# scales



## munchi (Sep 22, 2003)

what seems to be the better choice.. 2 scale set-up or 4? i used to race go-karts and we always used 4. i have also heard that when you only use two scales.. you can get different readings on weight when you flip the car around to weight the other end of the car.. need advise here please before i buy.


----------



## swtour (Oct 8, 2001)

back when I cared a lot more - and worked a lot harder at this hobby - and was a real numbers freak I liked the 4 scale deal.
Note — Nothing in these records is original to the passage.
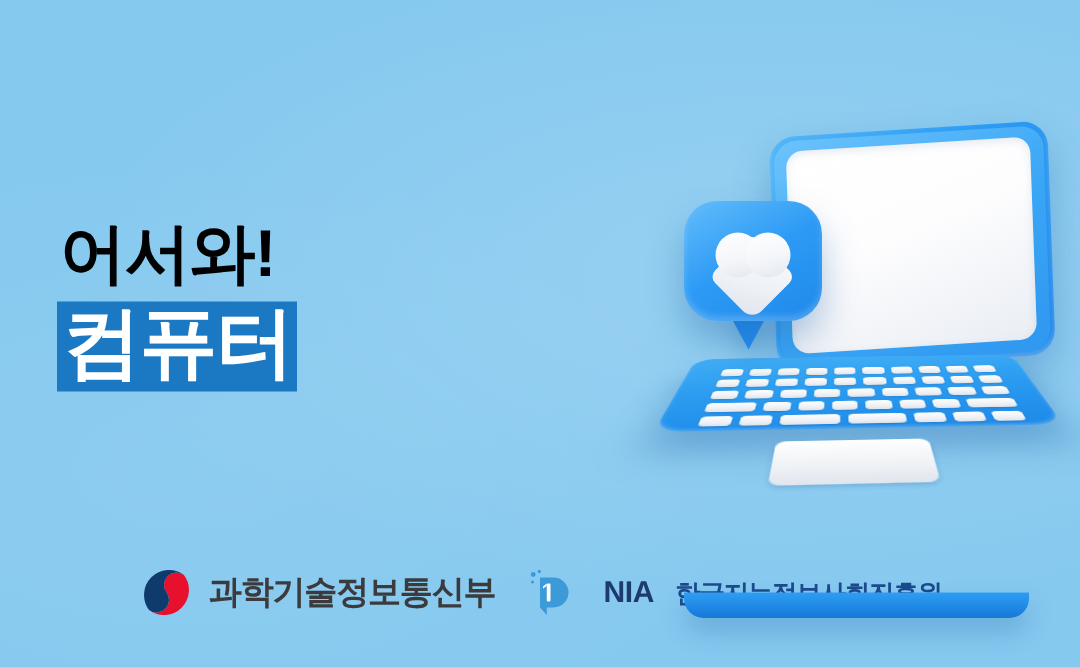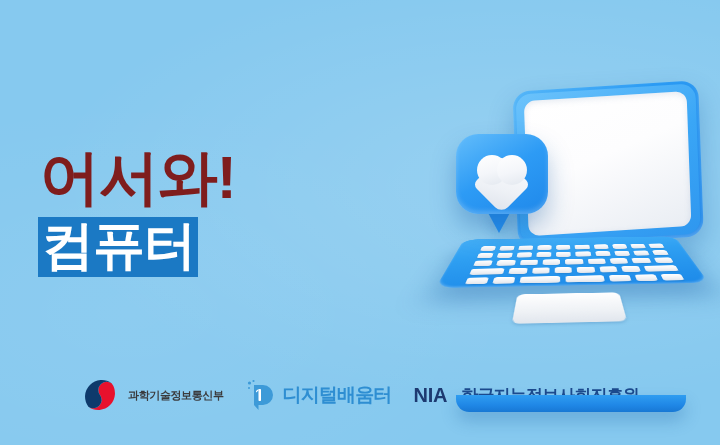--- a/index.html
+++ b/index.html
@@ -44,8 +44,8 @@
     line-height: 1.0;
   }
   .line-1 {
-    font-size: 60px;
-    color: #7f1d1d;
+    font-size: 44px;
+    color: #000000;
     margin-bottom: 9px;
     padding-left: 2px;
   }

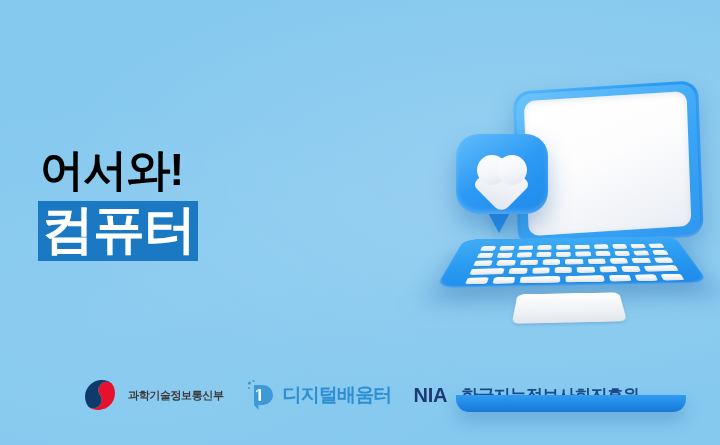--- a/index.html
+++ b/index.html
@@ -263,7 +263,7 @@
     flex: 0 0 auto;
   }
   .logo-msit-text {
-    font-size: 11px;
+    font-size: 22px;
     font-weight: 700;
     color: #3b3b3d;
     letter-spacing: -0.035em;

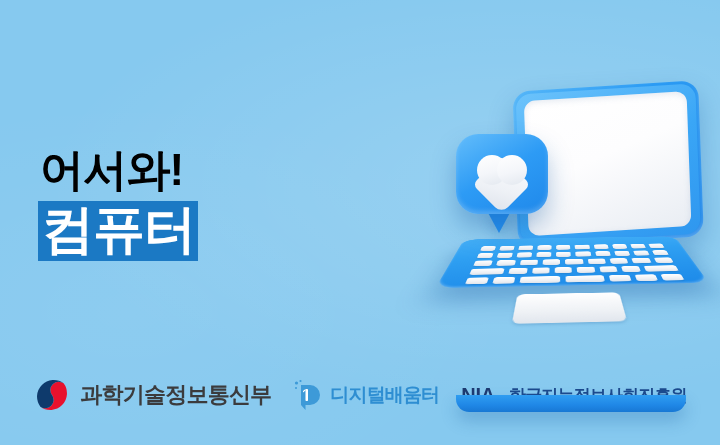--- a/index.html
+++ b/index.html
@@ -422,7 +422,6 @@
         <rect x="25" y="20" width="5" height="24" rx="1.4" fill="#ffffff"></rect>
         <path d="M25 20 L20 24 L20 27 L25 23 Z" fill="#ffffff"></path>
       </svg>
-      <span class="logo-dbt-text">디지털배움터</span>
     </div>
 
     <div class="logo-group">

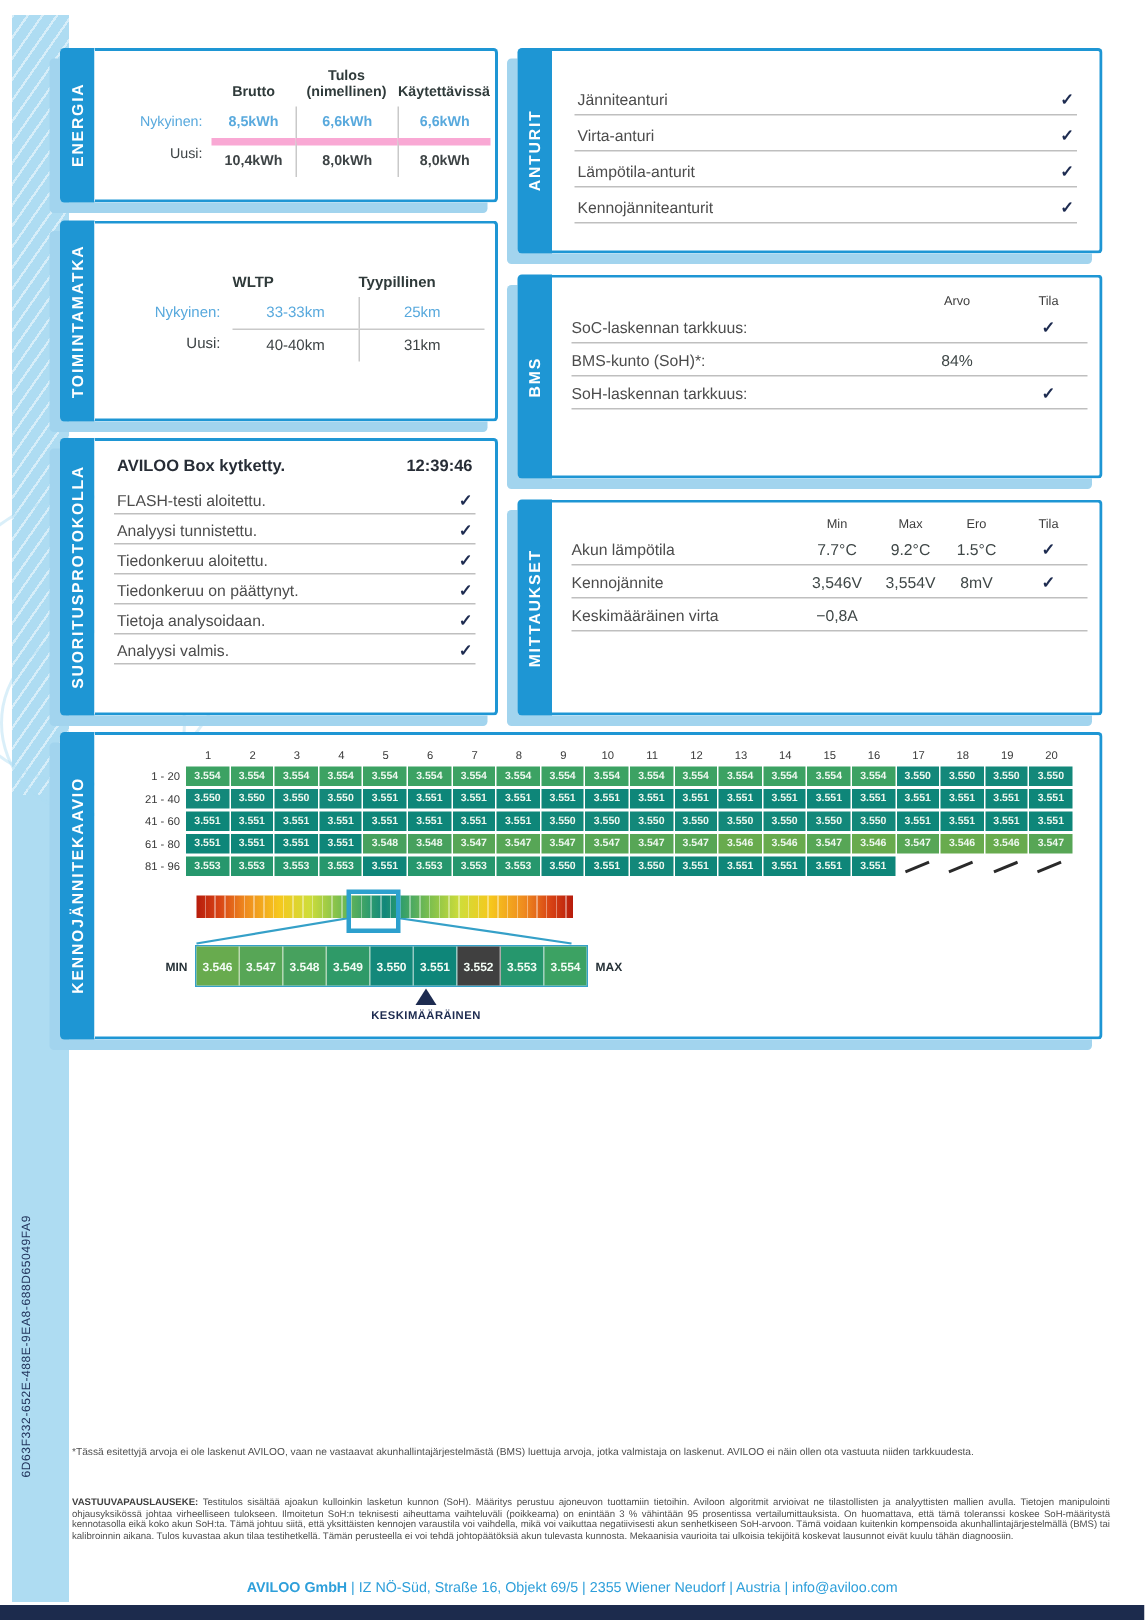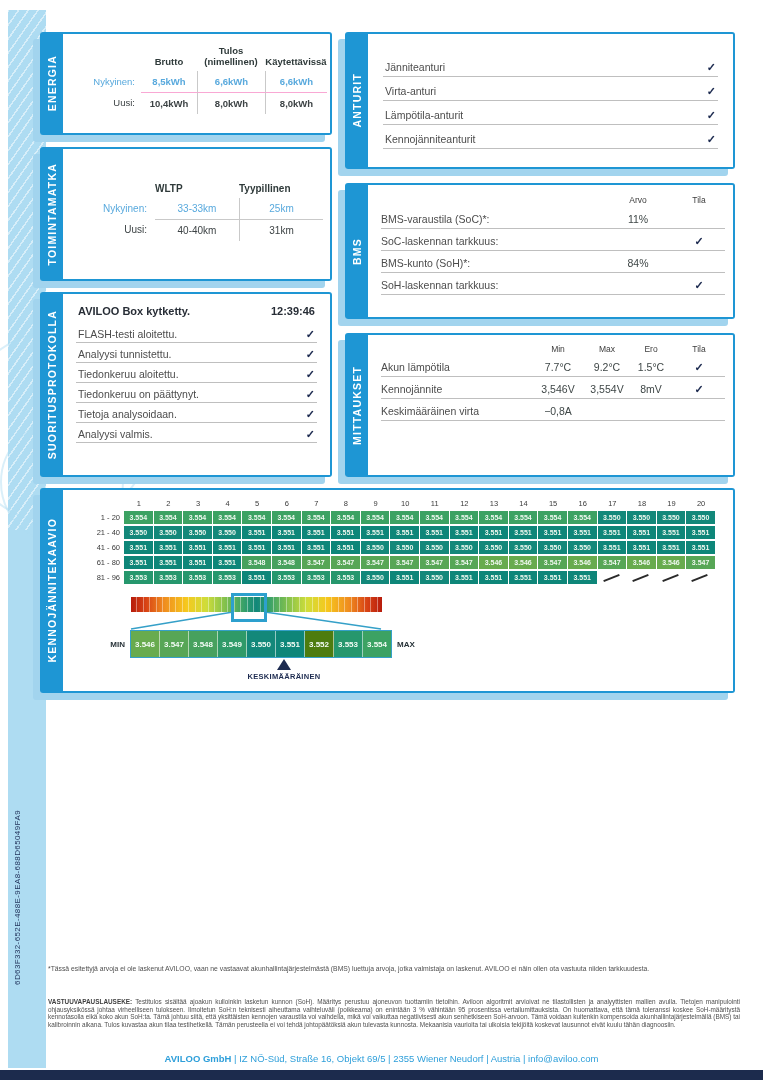--- a/index.html
+++ b/index.html
@@ -41,7 +41,7 @@
   .etable .lab{text-align:right;padding:5px 6px 5px 0;}
   .etable .val{text-align:center;padding:5px 0;font-weight:bold;}
   .etable .vl{border-left:1px solid #c9c9c9;}
-  .etable .ht{border-top:1px solid #f9a8d4;}
+  .etable .ht{border-top:5px solid #f9a8d4;}
   .rowblue{color:#58a9dd;}
   .rowdark{color:#3d4345;}
 

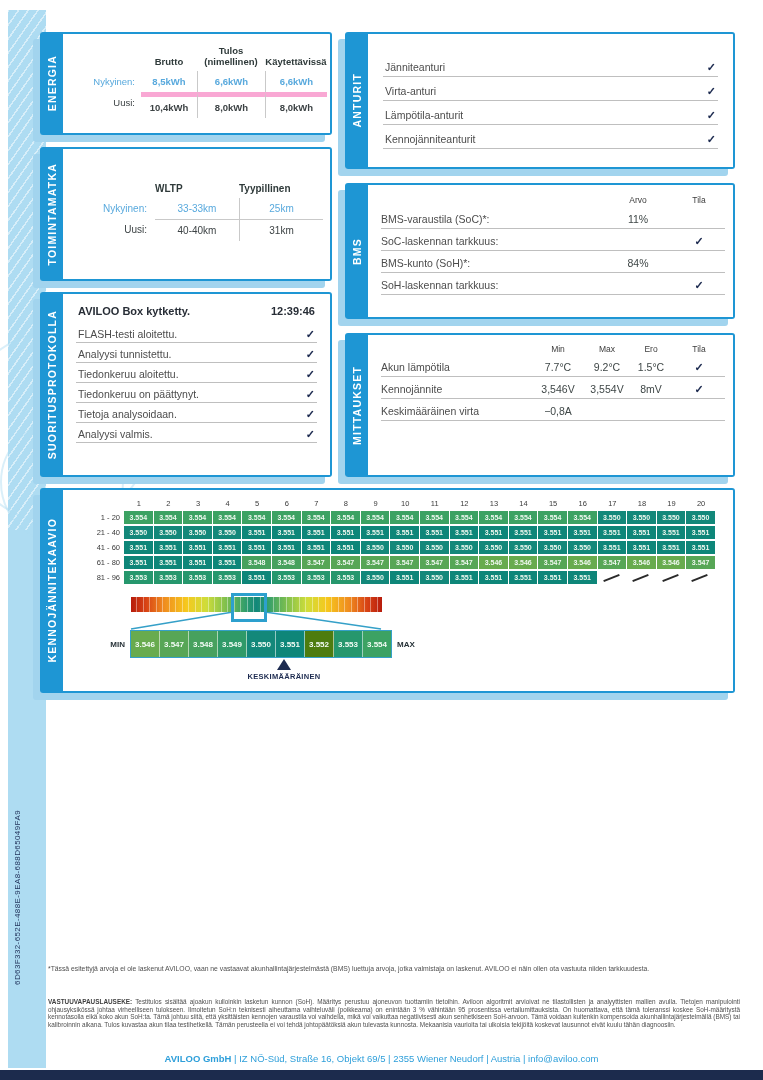--- a/index.html
+++ b/index.html
@@ -264,11 +264,6 @@
         <span>Tila</span>
       </div>
       <div id="bms-rows">
-          <div class="b-row">
-            <span class="b-label">BMS-varaustila (SoC)*:</span>
-            <span class="b-value">11%</span>
-            <span class="b-check check"></span>
-          </div>
           <div class="b-row">
             <span class="b-label">SoC-laskennan tarkkuus:</span>
             <span class="b-value"></span>

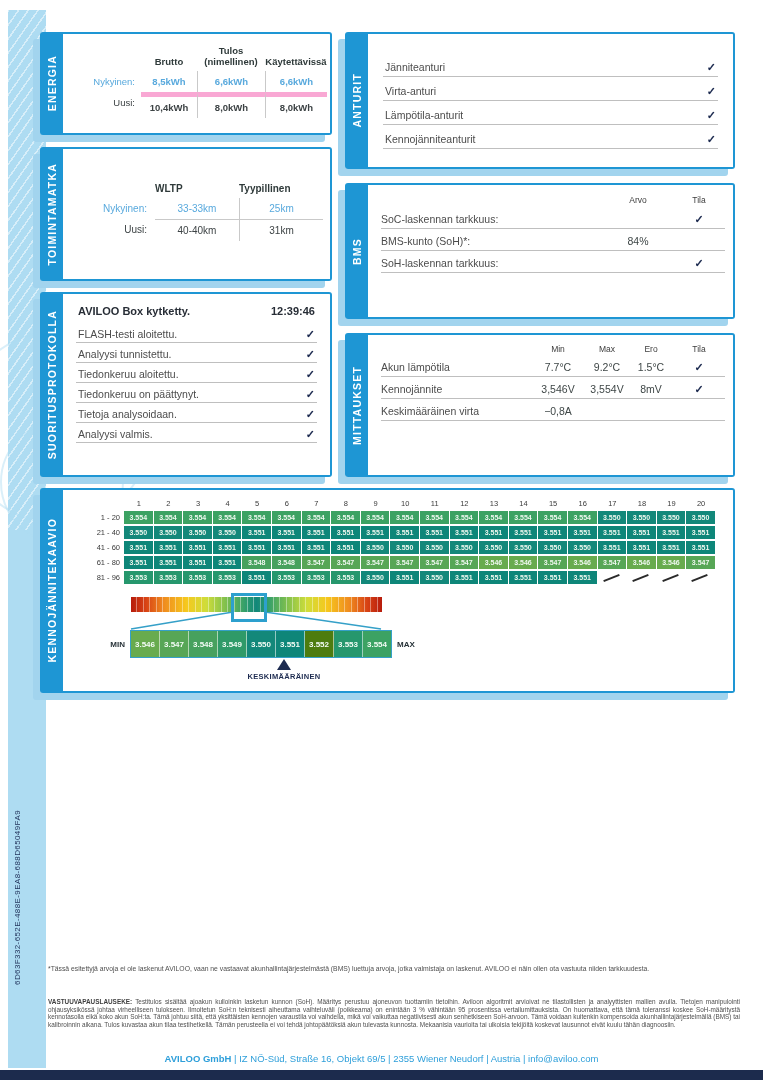--- a/index.html
+++ b/index.html
@@ -497,7 +497,7 @@
             <div class="sc-cell" style="background: rgb(47, 154, 104);">3.549</div>
             <div class="sc-cell" style="background: rgb(19, 136, 122);">3.550</div>
             <div class="sc-cell" style="background: rgb(14, 134, 121);">3.551</div>
-            <div class="sc-cell" style="background: #4d7c0f; text-align: right;">3.552</div>
+            <div class="sc-cell" style="background: #404040; text-align: right;">3.552</div>
             <div class="sc-cell" style="background: rgb(38, 151, 109);">3.553</div>
             <div class="sc-cell" style="background: rgb(60, 162, 99);">3.554</div>
           </div>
It got to be a royal pain in the BUTT as far as I'm concerned - and I moved to a 2 scale...it seemed like as much of a pain so I went to a single scale and weigh the LR corner....WHEN I bother to use the scale at all anymore... (Most of the time now I use a pinion wrench under the center of the rear pod...which goes back to the way I was taught to check tweak when I first started racing pan cars) FUNNY how things go in cycles...

It's so nice NOT hauling the scale table boards and scales to the track...one less thing I have to pack! 

(NOTE: I do still use the scales at home - especially after getting the car to work the way I like it...just to see where it ended up...if I'd just remember to write it down in the notebook I'd be doing good)


----------



## hankster (Jan 1, 1998)

Just in case you need to know, I have scales for sale - http://www.hobbytalk.com/bbs1/showthread.php?t=211313


----------



## munchi (Sep 22, 2003)

well at our track oval was dead.. and we have a 365ft. concrete superspeedway. just in the past few years oval has made a comeback with the program of break-out racing. so really no need to spend hours setting up a car for slower laptimes. but this year a few who want to run a first to the finish class are looking to get back to the technical side of things. i have 1 scale but when i weigh the car ready-to-race on it i get a weight... when i weigh each tire... i get 4 weights that do not add up to the total weight. the 4 weights together.. weigh more than the car as a whole... that is why i was wondering if four scales was a better way to weigh a car. if the car moves on four scales the weight is constant but if you weigh one or two tires then move the car to weigh the other tires.. you can get the car off on the scales and get different readings... or so i have encountered. i just want to weigh each tire and get 4 readings that add up to the total so i will know that the weights i am getting are true.


----------



## swtour (Oct 8, 2001)

...well, if you go with 4 scales, the ones Hank has are pretty nice, and priced pretty good too.

I always used the Pelouze scales, but they are pricey and big.

Harbor Freight has some flip open scales too, they look pretty good (But they are from Harbor Freight - so who knows how good they actually are)


----------



## reggie's dad (Sep 14, 2006)

swtour said:


> ...well, if you go with 4 scales, the ones Hank has are pretty nice, and priced pretty good too.
> 
> I always used the Pelouze scales, but they are pricey and big.
> 
> Harbor Freight has some flip open scales too, they look pretty good (But they are from Harbor Freight - so who knows how good they actually are)


I've got 4 harbor freight scales I've had for a year, now 1 has failed and need to be replaced, on sale they were only $12.88 ea but I would buy the style that Hank has for sale, the little savings don't justify a failure.:dude:


----------



## OvalTrucker (Dec 14, 2003)

I use 4 scales at home to get my corner, Wedge, front to back and left to right percentages.
I use a Lefthander 2 scale set-up at the track.


----------



## KenBajdek (Oct 7, 2001)

I would recommend 4 scales. Make sure you keep the scales in the same position and on the same corner each time. I used a nice flat board (kitchen counter top) and made an outline to put the scales in the same exact spot each time. 4 is better than 2 for more than a pit stop too.


----------